### Task description
With the pictures left out, write every entry down exactly.

### Records for the task
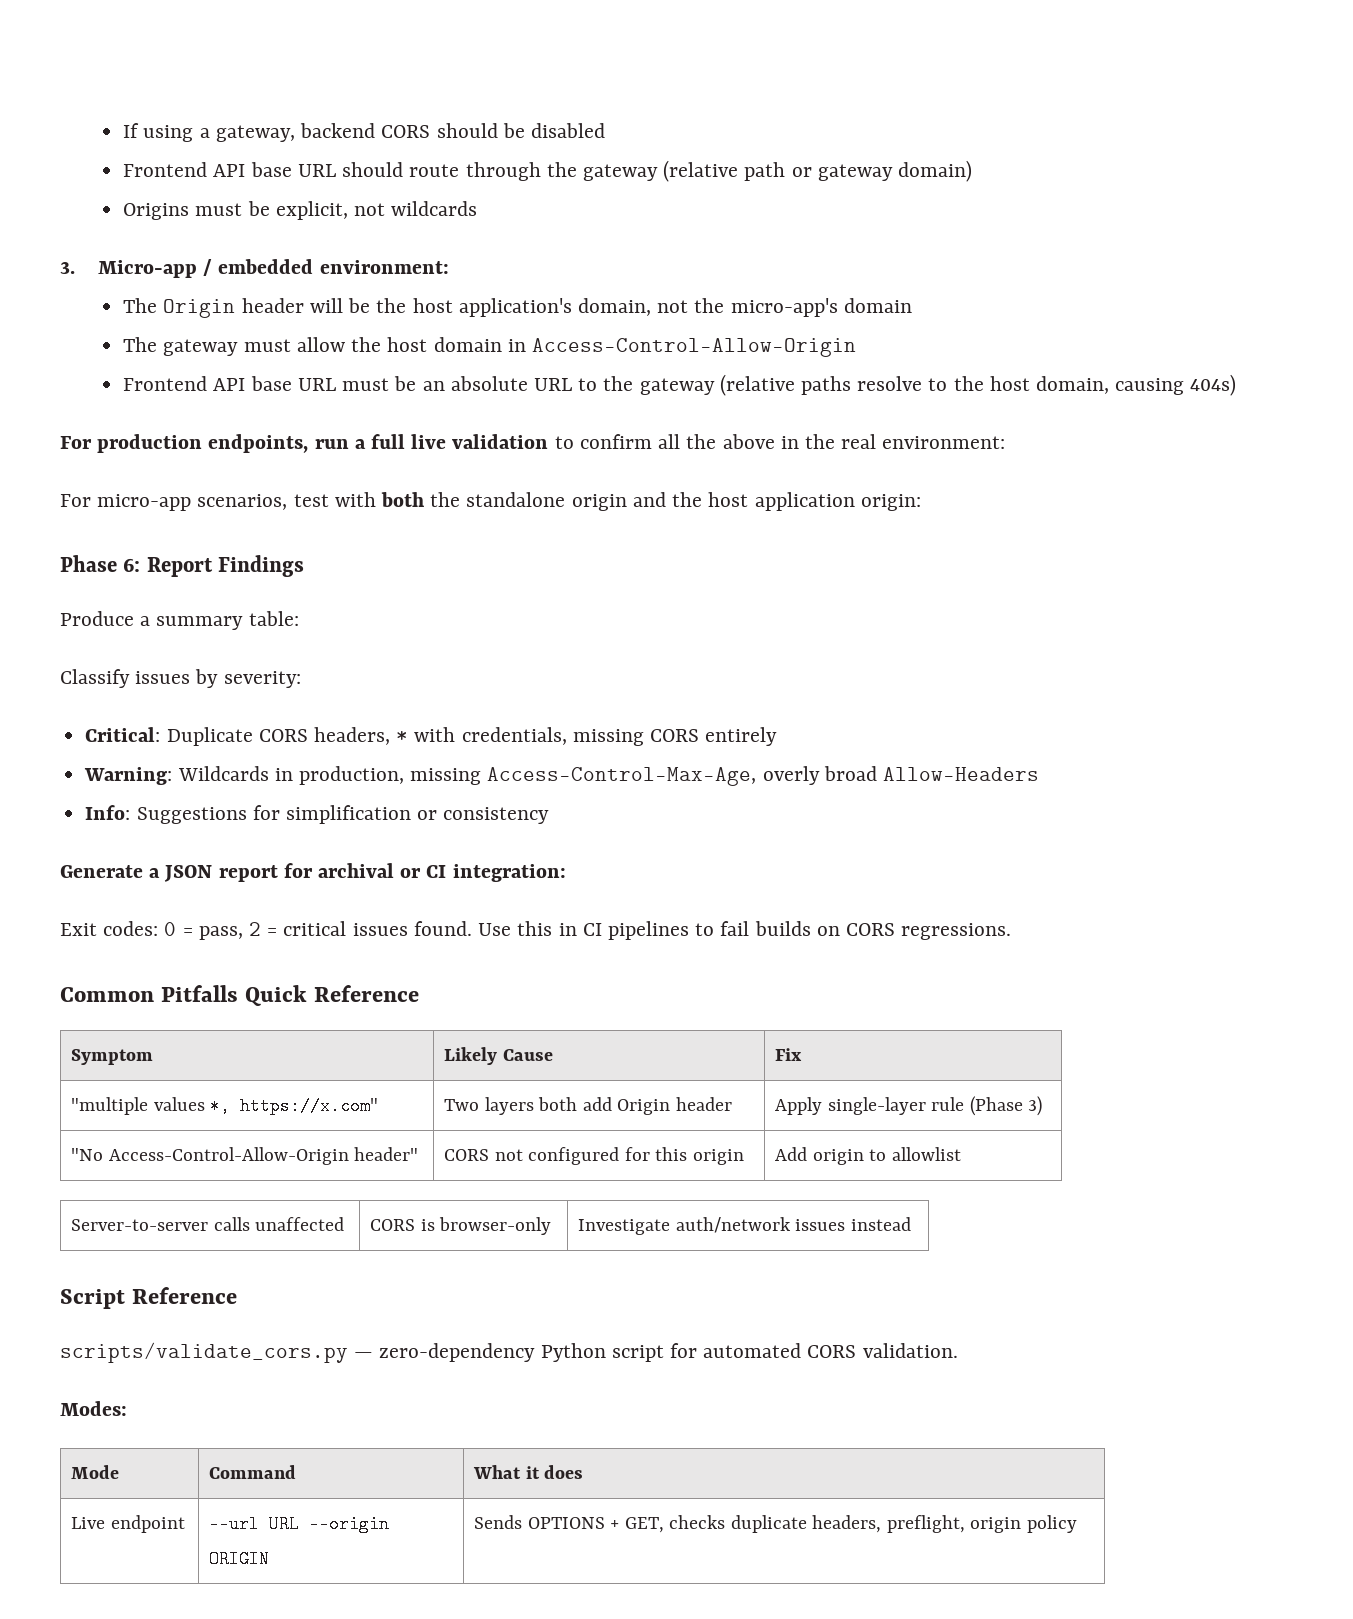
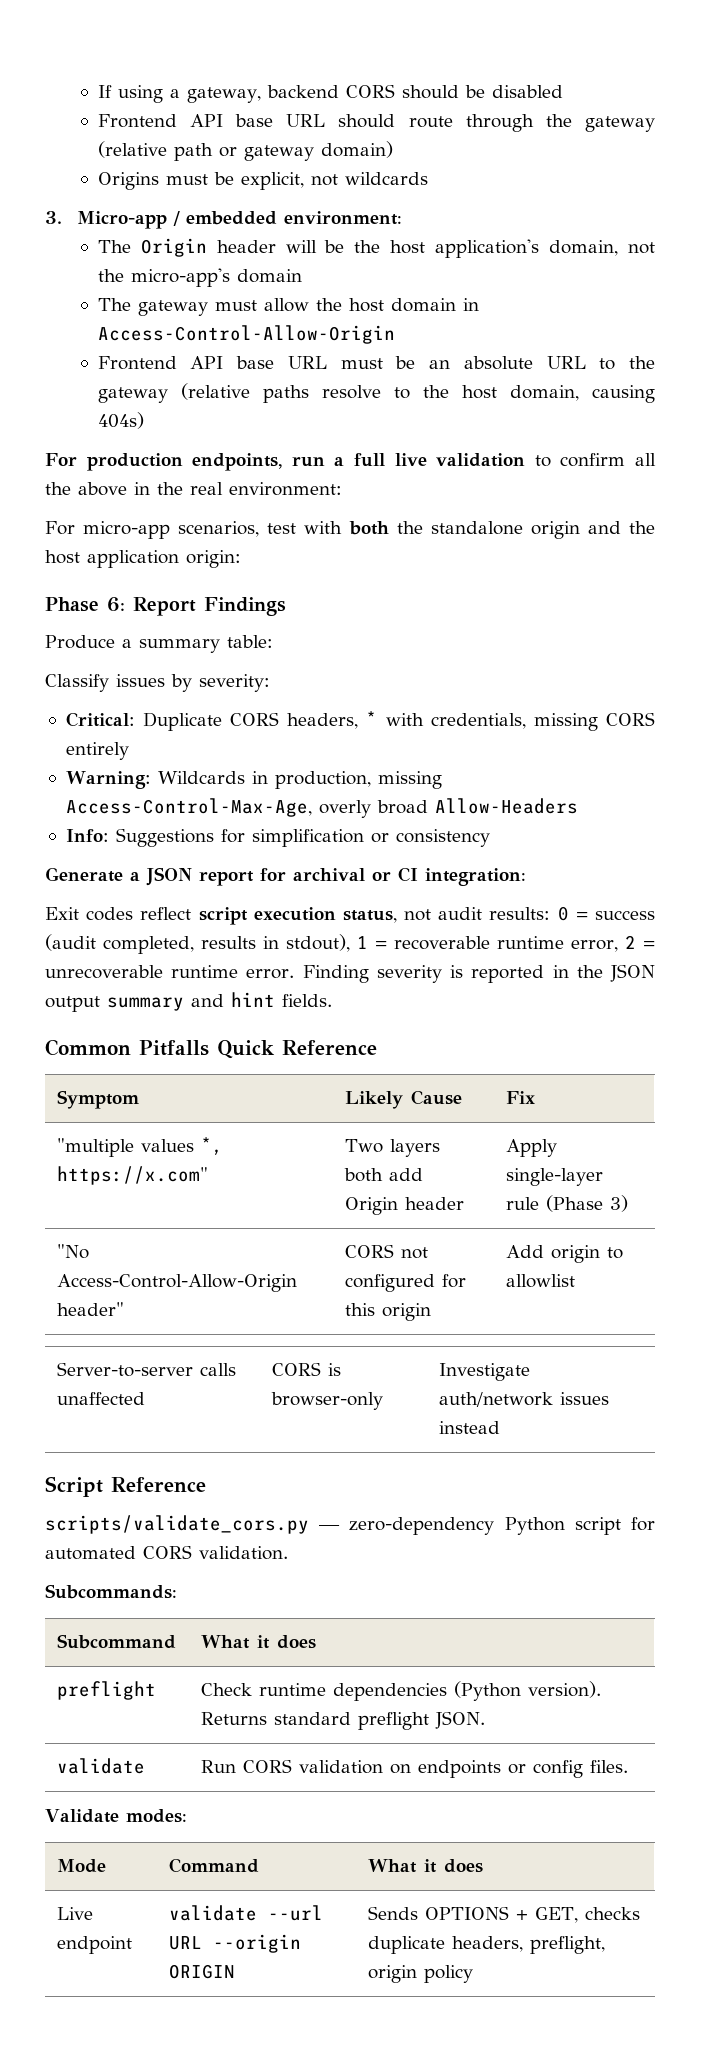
- Exit codes: 0 = pass, 2 = critical issues found. Use this in CI pipelines to fail builds on CORS regressions.
+ Exit codes reflect script execution status, not audit results: 0 = success (audit completed, results in stdout), 1 = recoverable runtime error, 2 = unrecoverable runtime error. Finding severity is reported in the JSON output summary and hint fields.
- Modes:
+ Subcommands:
+ Subcommand | What it does
+ preflight | Check runtime dependencies (Python version). Returns standard preflight JSON.
+ validate | Run CORS validation on endpoints or config files.
+ Validate modes:
- Live endpoint | --url URL --origin ORIGIN | Sends OPTIONS + GET, checks duplicate headers, preflight, origin policy
+ Live endpoint | validate --url URL --origin ORIGIN | Sends OPTIONS + GET, checks duplicate headers, preflight, origin policy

### Result of the task
- Exit codes: 0 = pass, 2 = critical issues found. Use this in CI pipelines to fail builds on CORS regressions.
+ Exit codes reflect script execution status, not audit results: 0 = success (audit completed, results in stdout), 1 = recoverable runtime error, 2 = unrecoverable runtime error. Finding severity is reported in the JSON output summary and hint fields.
- Modes:
+ Subcommands:
+ Subcommand | What it does
+ preflight | Check runtime dependencies (Python version). Returns standard preflight JSON.
+ validate | Run CORS validation on endpoints or config files.
+ Validate modes:
- Live endpoint | --url URL --origin ORIGIN | Sends OPTIONS + GET, checks duplicate headers, preflight, origin policy
+ Live endpoint | validate --url URL --origin ORIGIN | Sends OPTIONS + GET, checks duplicate headers, preflight, origin policy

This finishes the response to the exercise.